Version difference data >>
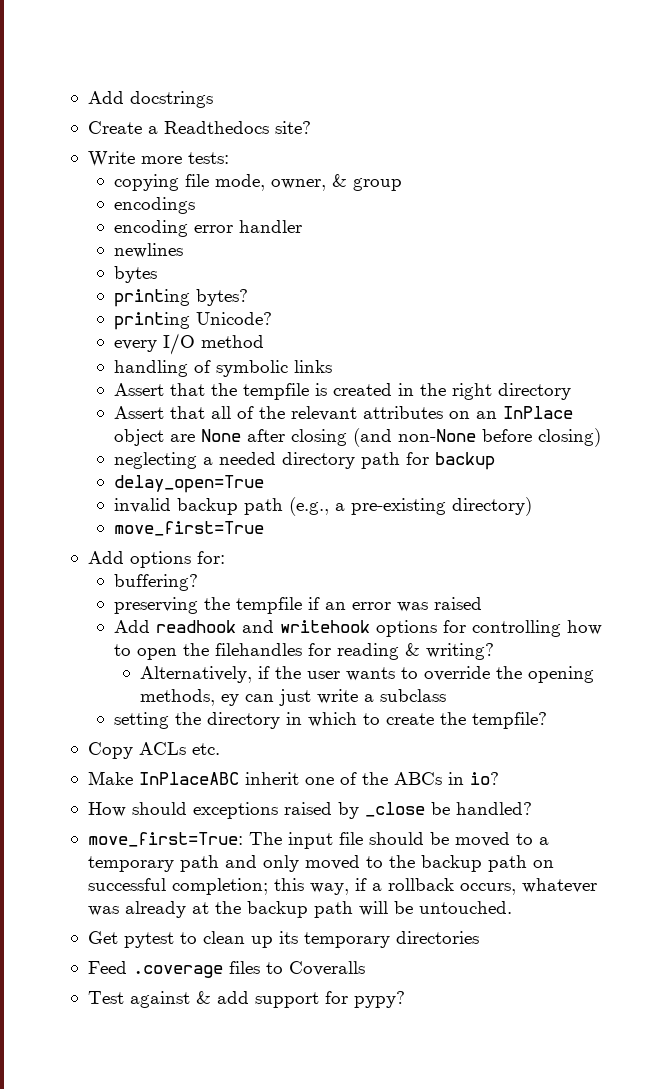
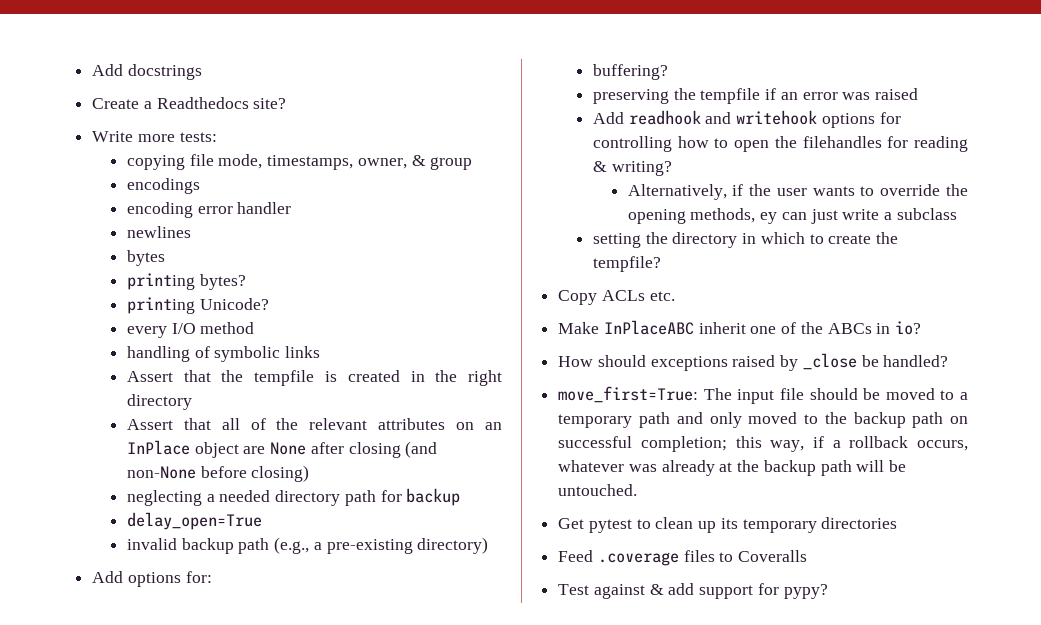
(265, 182) none -> [267,155,354,170] timestamps,
[113,521,264,536] // move_first=True -> (489, 545) none

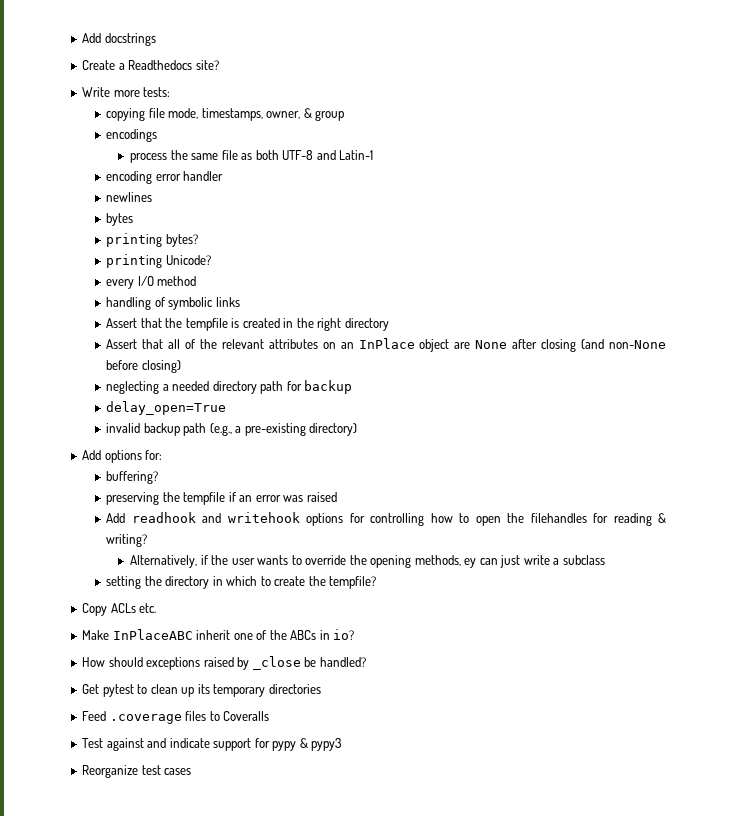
(200, 186) none -> [130,150,374,163] // process the same file as both UTF-8 and Latin-1
[558,386,968,404] [558,412,968,428] [558,436,969,452] [558,460,907,476] [558,484,638,496] // move_first=True: The input file should be moved to a temporary path and only moved to the backup path on successful completion; this way, if a rollback occurs, whatever was already at the backup path will be untouched. -> (366, 662) none
[649,583,828,599] & add support for pypy? -> [147,738,342,751] [82,765,192,778] and indicate support for pypy & pypy3 // Reorganize test cases

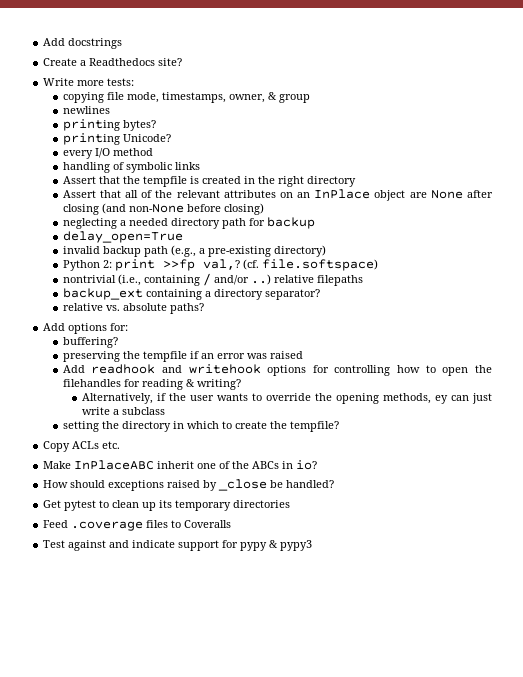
[106,129,158,142] [130,150,374,163] [106,171,224,184] // encodings // process the same file as both UTF-8 and Latin-1 // encoding error handler -> (310, 98) none
[106,213,134,226] // bytes -> (110, 110) none
(358, 429) none -> [62,259,378,271] [62,273,363,286] [62,288,320,300] [62,303,204,314] // Python 2: print >>fp val,? (cf. file.softspace) // nontrivial (i.e., containing / and/or ..) relative filepaths // backup_ext containing a directory separator? // relative vs. absolute paths?
[82,765,192,778] // Reorganize test cases -> (313, 545) none

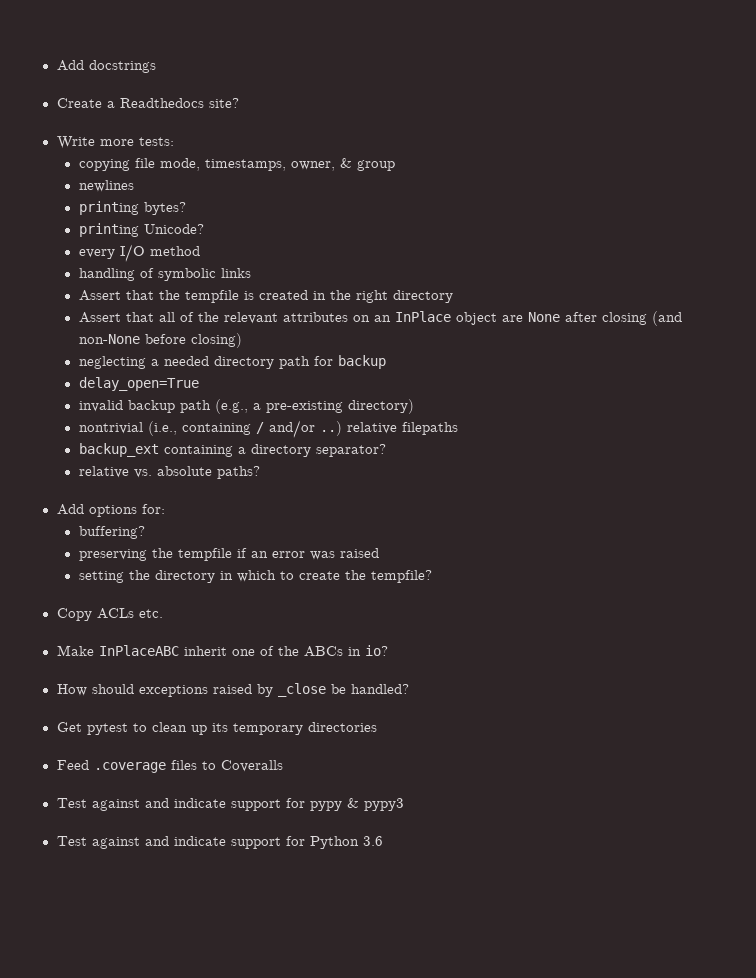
[62,259,378,271] // Python 2: print >>fp val,? (cf. file.softspace) -> (414, 406) none
[62,364,493,376] [62,379,241,390] [82,393,492,404] [82,407,166,415] // Add readhook and writehook options for controlling how to open the filehandles for reading & writing? // Alternatively, if the user wants to override the opening methods, ey can just write a subclass -> (379, 553) none
(313, 545) none -> [56,836,383,849] // Test against and indicate support for Python 3.6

ABOUT THIS TASK >> How many of the lines above contain "none"? Give the number by itself.

EXERCISE SOLUTION >> 11